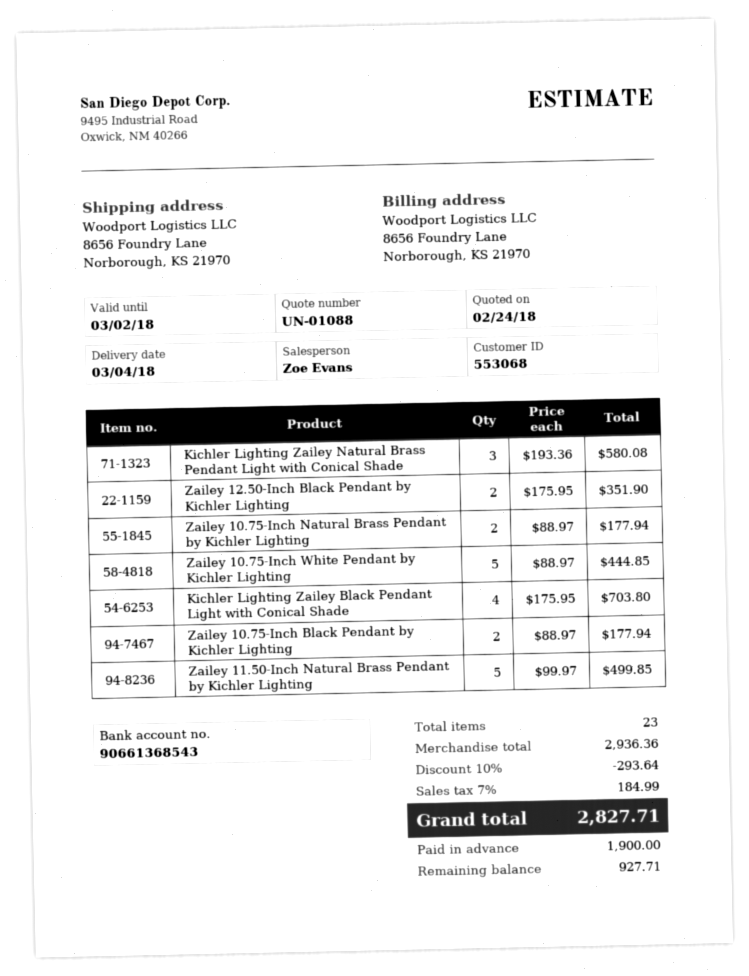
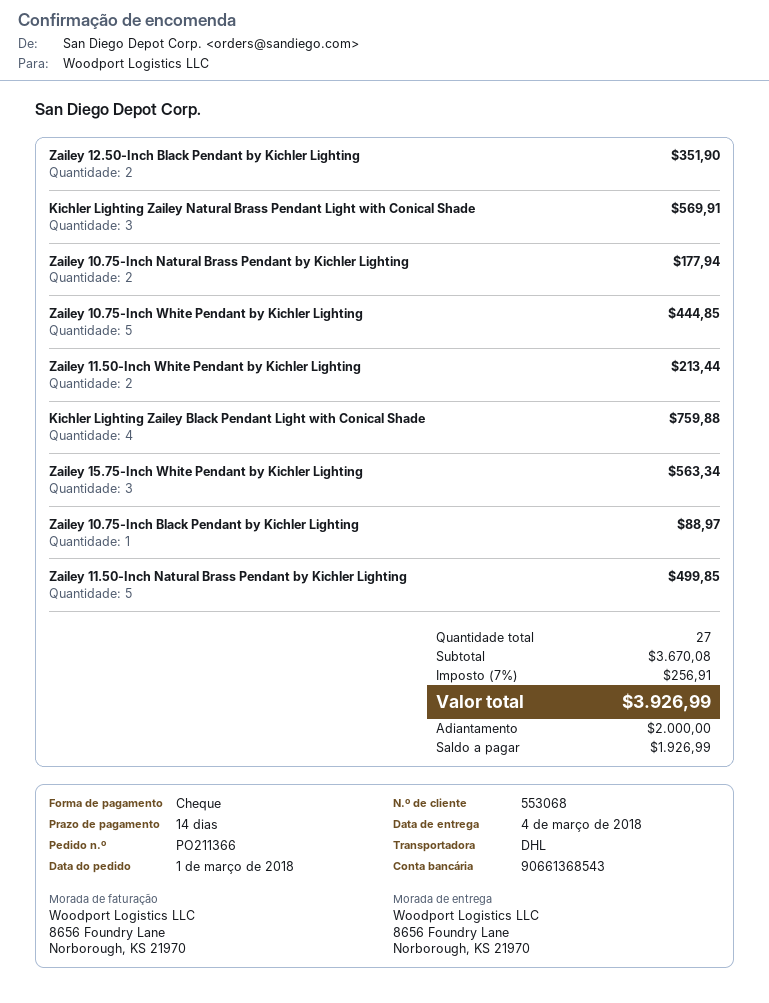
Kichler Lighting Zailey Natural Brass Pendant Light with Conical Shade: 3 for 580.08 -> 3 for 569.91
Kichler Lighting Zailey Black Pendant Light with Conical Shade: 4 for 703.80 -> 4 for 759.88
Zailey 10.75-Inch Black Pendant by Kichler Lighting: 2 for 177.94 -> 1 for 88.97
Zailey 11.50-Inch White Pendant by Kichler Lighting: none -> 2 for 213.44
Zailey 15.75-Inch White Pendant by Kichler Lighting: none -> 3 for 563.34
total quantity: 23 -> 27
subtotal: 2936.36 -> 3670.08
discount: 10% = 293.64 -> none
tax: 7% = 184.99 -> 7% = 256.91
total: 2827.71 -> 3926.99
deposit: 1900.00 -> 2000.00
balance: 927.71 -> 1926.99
...
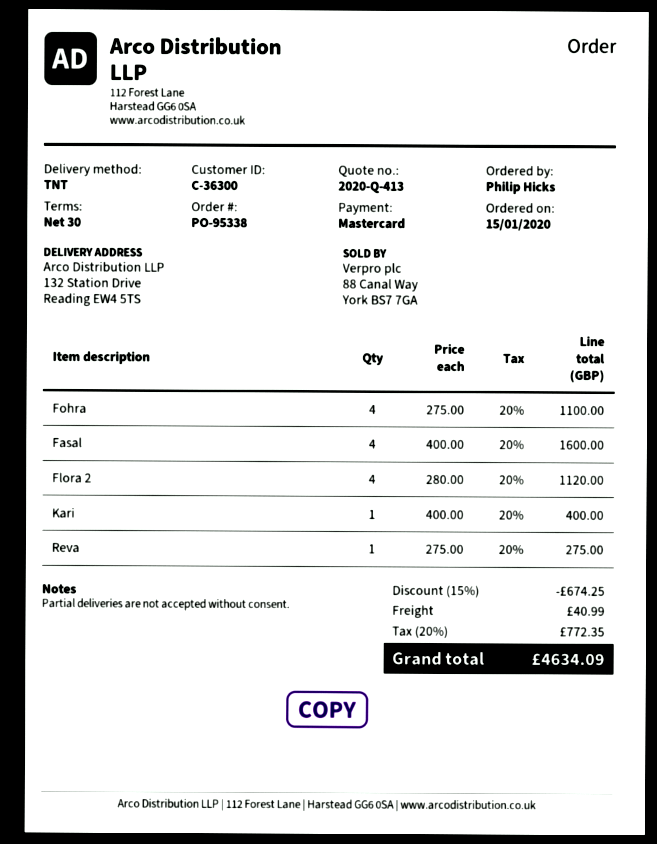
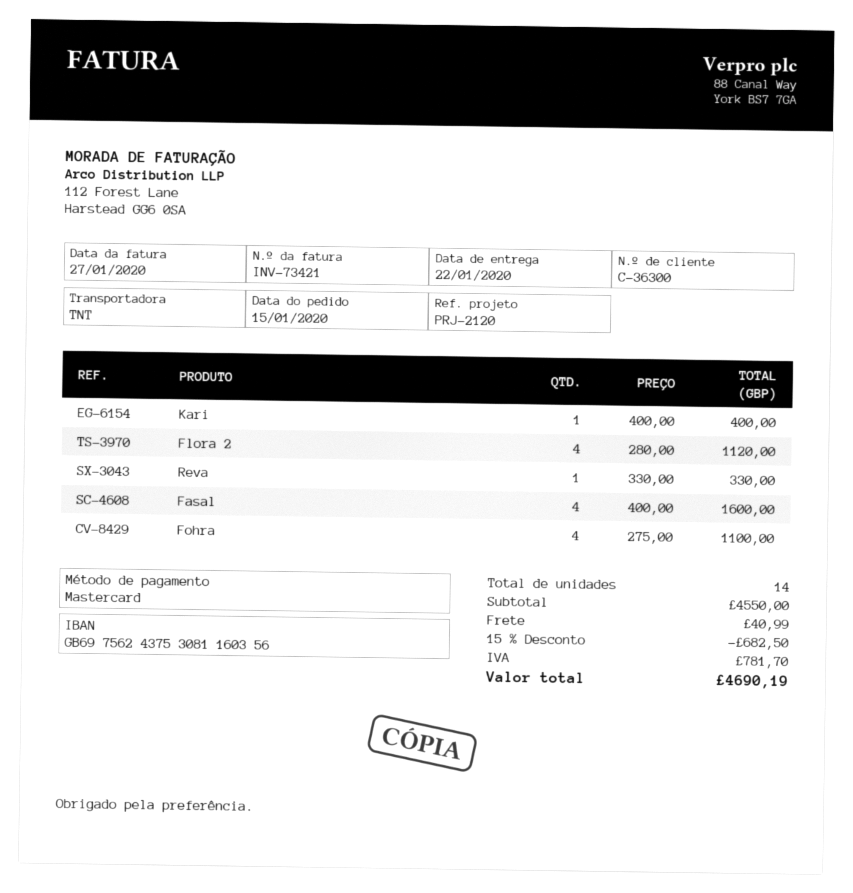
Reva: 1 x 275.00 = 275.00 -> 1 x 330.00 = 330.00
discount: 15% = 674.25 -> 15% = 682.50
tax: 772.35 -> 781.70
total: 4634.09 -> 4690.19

Brief:
Wherever a line of the data holds "Inch", copy that line.

Task result:
Zailey 10.75-Inch Black Pendant by Kichler Lighting: 2 for 177.94 -> 1 for 88.97
Zailey 11.50-Inch White Pendant by Kichler Lighting: none -> 2 for 213.44
Zailey 15.75-Inch White Pendant by Kichler Lighting: none -> 3 for 563.34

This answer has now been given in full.